SQL injection is most common in PHP-based apps (though other languages are also vulnerable).

The canonical SQL injection “test” is to input a single quote and see if that generates an error. Remember, though, that there are three different kinds of quotes you may need to test!

When injecting code, you’ll often want to end with a trailing “--” (space-dash-dash-space) in order to comment out the remainder or the line you’re injecting into. Generally “ --+”, “ --%20”, or “ -- -” will be needed in practice to prevent the trailing space from being eaten. On some flavors of SQL, “# ” (and variants of the trailing space) will work too. (And sometimes you don’t even need the trailing comment, if the value you’re injecting into is at the end of a statement…)

You don’t necessarily know how user inputs are going to be processed on the backend. Sometimes its one query. Sometimes it’s multiple queries. This means that you sometimes need to inject SQL into multiple fields (particularly when trying to subvert a login).

Similarly, sometimes a developer might get “clever” and try to error out on trailing comments. If you suspect that’s happening, just add something after the trailing “--” — it’s all a comment, after all!

It’s common to also test that login queries only return a single result. So sometimes you need to tack on LIMIT 1 to achieve a login bypass.

Types of SQLi

Error-based

Error-based SQLi retrieves data from the backend by abusing error messages. This obviously requires that error messages are shown to the end user, and is limited to information gathering.

Boolean-based

Boolean-based SQLi involves monitoring changes in responses to see if a query has executed or failed. The only reason you’d generally do this is if you’re doing SQLi blind (where you don’t get any output, or the output you do get isn’t strongly coupled with the input query).
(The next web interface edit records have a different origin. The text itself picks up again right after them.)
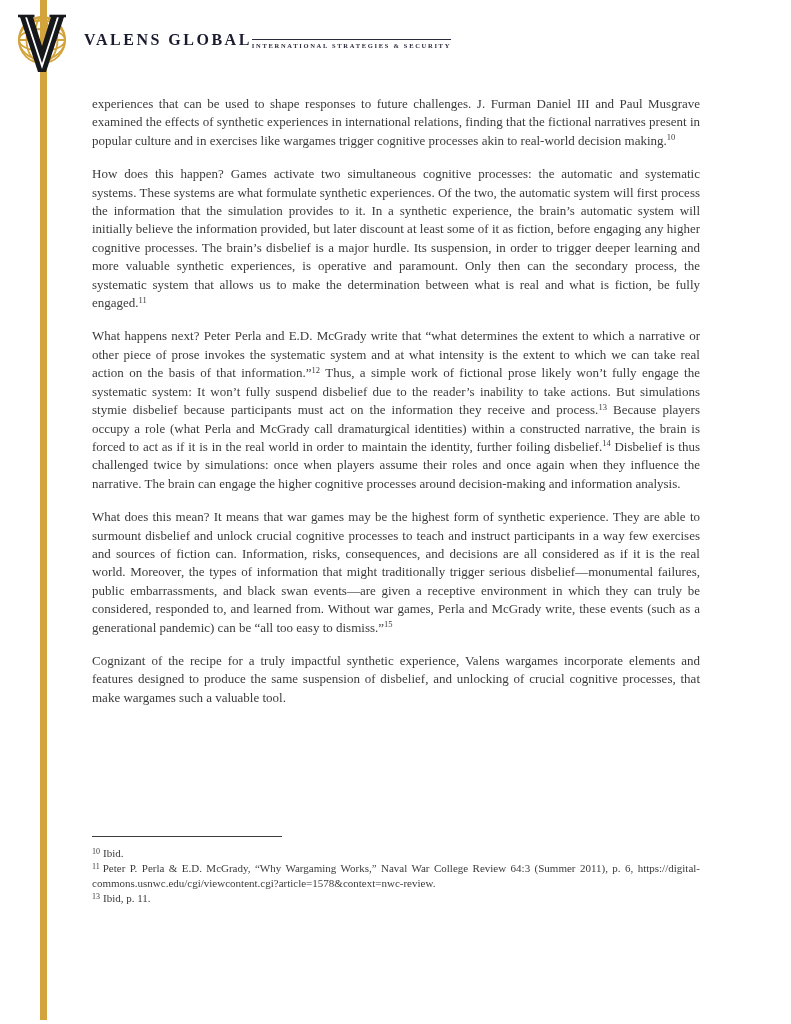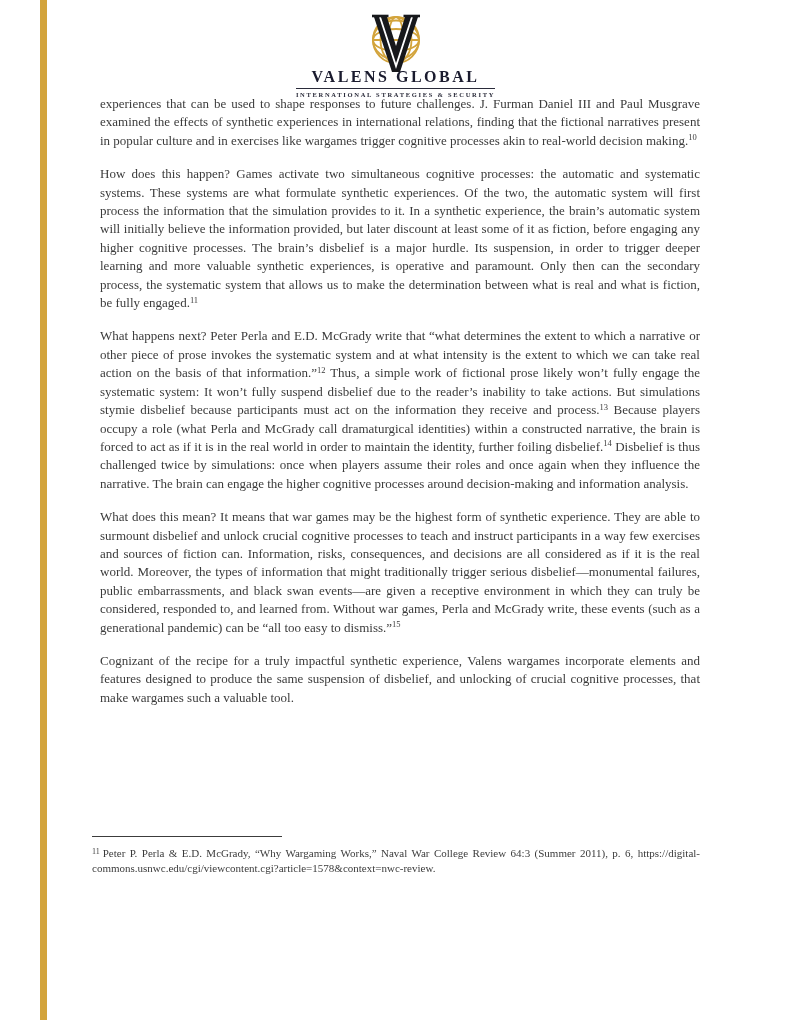--- a/index.html
+++ b/index.html
@@ -17,7 +17,7 @@
   }
   .logo{
     position:absolute;top:12px;left:0;width:791px;
-    display:flex;flex-direction:column;align-items:center;
+    display:flex;flex-direction:row;align-items:center;
   }
   .logo-graphic{display:block;}
   .logo-wordmark{

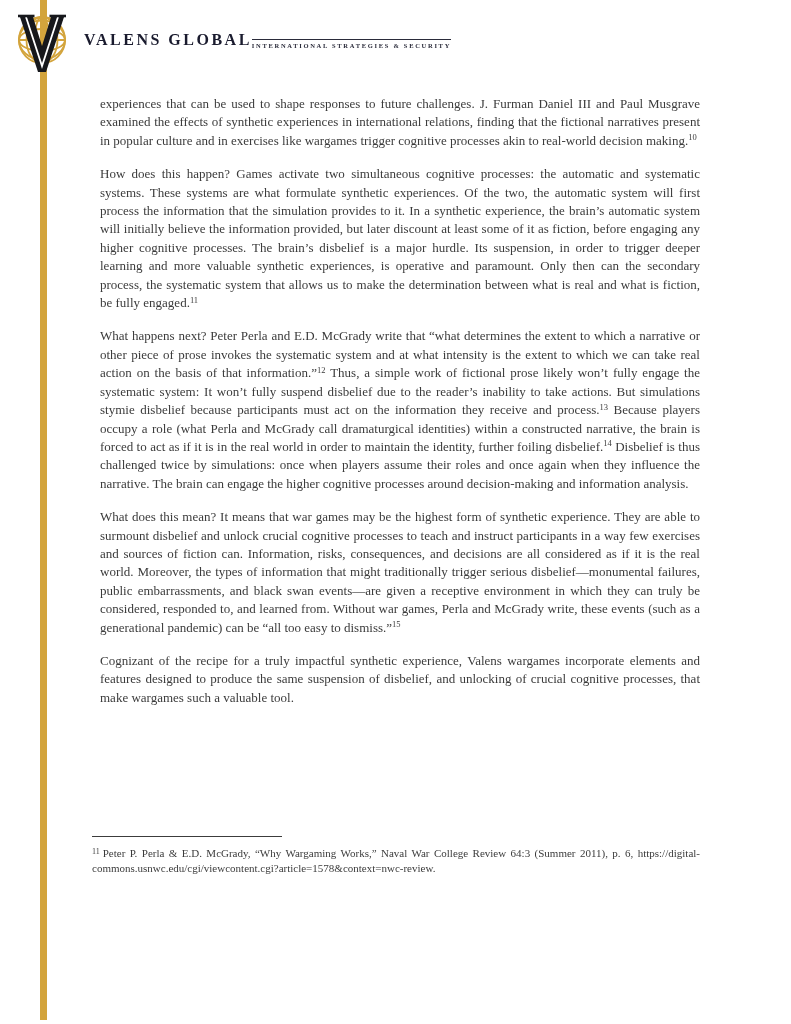--- a/index.html
+++ b/index.html
@@ -36,7 +36,7 @@
     font-size:13px;line-height:18.4px;
     text-align:justify;
   }
-  .para{margin:0 0 15px 8px;}
+  .para{margin:0 0 15px 0;}
   .para sup,.footnote sup{
     font-size:8.5px;line-height:0;vertical-align:baseline;
     position:relative;top:-4.5px;

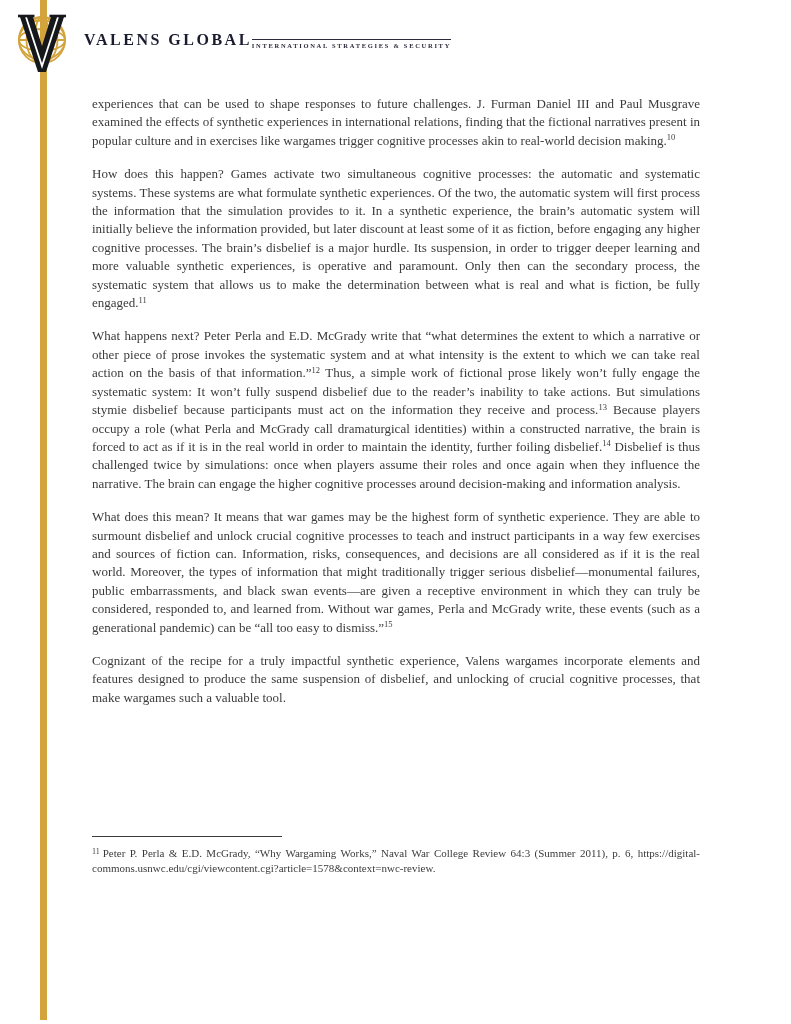--- a/index.html
+++ b/index.html
@@ -97,6 +97,9 @@
   <div class="footnotes">
     <div class="footnote-rule"></div>
     <div class="footnote">
+      <sup>10</sup><span>Ibid.</span>
+    </div>
+    <div class="footnote">
       <sup>11</sup><span>Peter P. Perla &amp; E.D. McGrady, “Why Wargaming Works,” Naval War College Review 64:3 (Summer 2011), p. 6, https://digital-commons.usnwc.edu/cgi/viewcontent.cgi?article=1578&amp;context=nwc-review.</span>
     </div>
   </div>

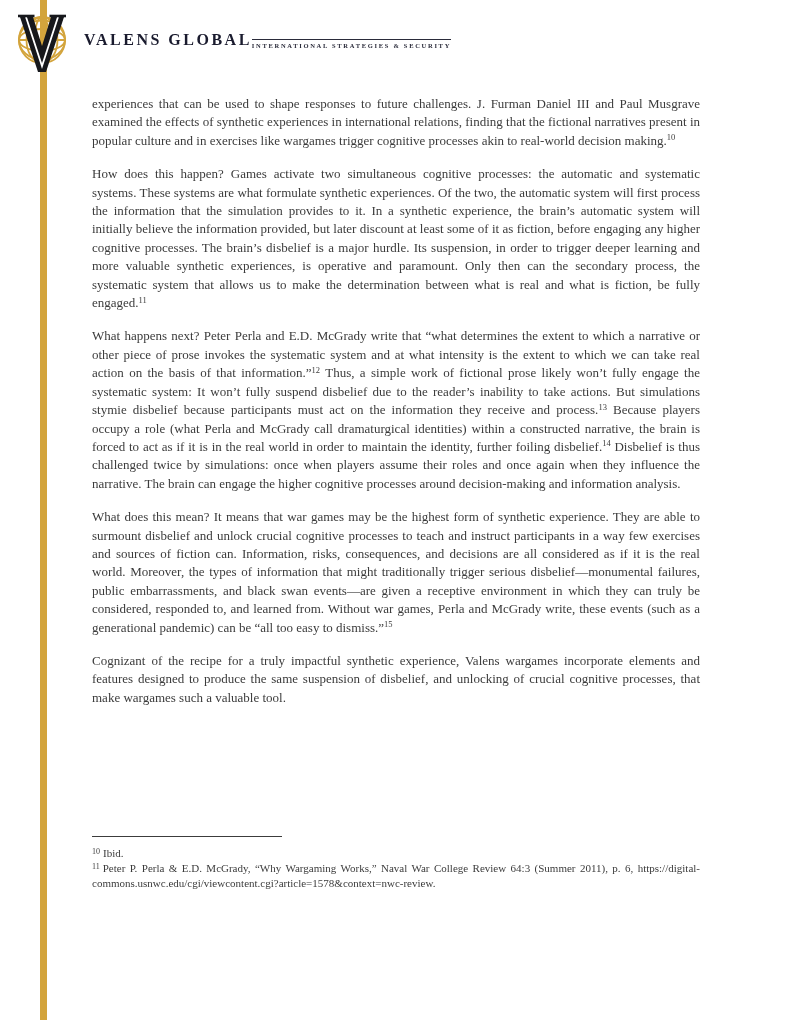--- a/index.html
+++ b/index.html
@@ -102,6 +102,9 @@
     <div class="footnote">
       <sup>11</sup><span>Peter P. Perla &amp; E.D. McGrady, “Why Wargaming Works,” Naval War College Review 64:3 (Summer 2011), p. 6, https://digital-commons.usnwc.edu/cgi/viewcontent.cgi?article=1578&amp;context=nwc-review.</span>
     </div>
+    <div class="footnote">
+      <sup>13</sup><span>Ibid, p. 11.</span>
+    </div>
   </div>
 
 </div>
Obviously, this requires that either the HTTP response code or payload changes depending on the results of the injection… (Some frameworks try to make blind SQLi difficult by using redirects, but it’s possible — though a pain — to get around this with Burp Suite).

One way this can be useful more generally is by using something like AND (SELECT COUNT(*) FROM table_name) > 0 to probe for the existence/use of table_name.

Time-based

This is basically boolean-based SQLi, except that we’re not even getting back true/false information anymore. However, we can introduce a timing attack by replacing a column with sleep() (which sleeps the connection for the specified number of seconds). If the query fails we’ll get a return immediately, but if it succeeds then we’ll experience the programmed pause.

Union-based

Union-based SQLi is basically just abusing the SQL UNION keyword.

To determine the number of columns in a table you’ll need to use a sequence of UNION clauses until you run into and error.

  • ' UNION SELECT NULL --
  • ' UNION SELECT NULL, NULL --
  • ' UNION SELECT NULL, NULL, NULL --
  • …and so on until there’s an error…

A similar approach can be used to detect column types.

  • ' UNION SELECT 'a', NULL, NULL --
  • ' UNION SELECT NULL, 'a', NULL --
  • ' UNION SELECT NULL, NULL, 'a' --
  • …and so on…

The generalization to other data types is straight-forward.

Useful MySQL keywords:

  • database()
  • user() and current_user()
  • version() or @@version

The GROUP_CONCAT() function can be useful here: It concatenates fields (and arbitrary strings) in a row, and then further groups rows separated by commas (or by a string specified using SEPARATOR). CONCAT() also works for this (use 0x3a to insert : characters as separators).

It’s worth checking out the Jurassic Park CTF for an example of how to use union-based SQLi (it’s a little hard to summarize).

Authentication bypasses

The trick here is that most login forms use the backing database for authentication, so all we need to do is return a “true” result — we don’t really need to guess anyone’s password. Sometimes we don’t even need to know a username (though I suspect that in practice this may lead to weird authorization problems).

Out-of-band

Out-of-band SQLi only works if the application or database makes external calls (preferably to a system we control!) based on the results of a database query (that we can inject into). Thus, there are always two channels — an attack channel and a data channel.

DNS is a popular data channel for out-of-band SQLi attacks.

Defense

There are two main strategies for defending against SQLi:

  • Get your encoding right. User-generated code that’s passed off to SQL needs to be SQL-escaped first. Know what the context is of your data, and escape/unescape appropriately when writing data from one context to another!
  • User prepared queries (in code) and stored procedures (in the database) to limit the ability of user-generated code to influence the surrounding SQL.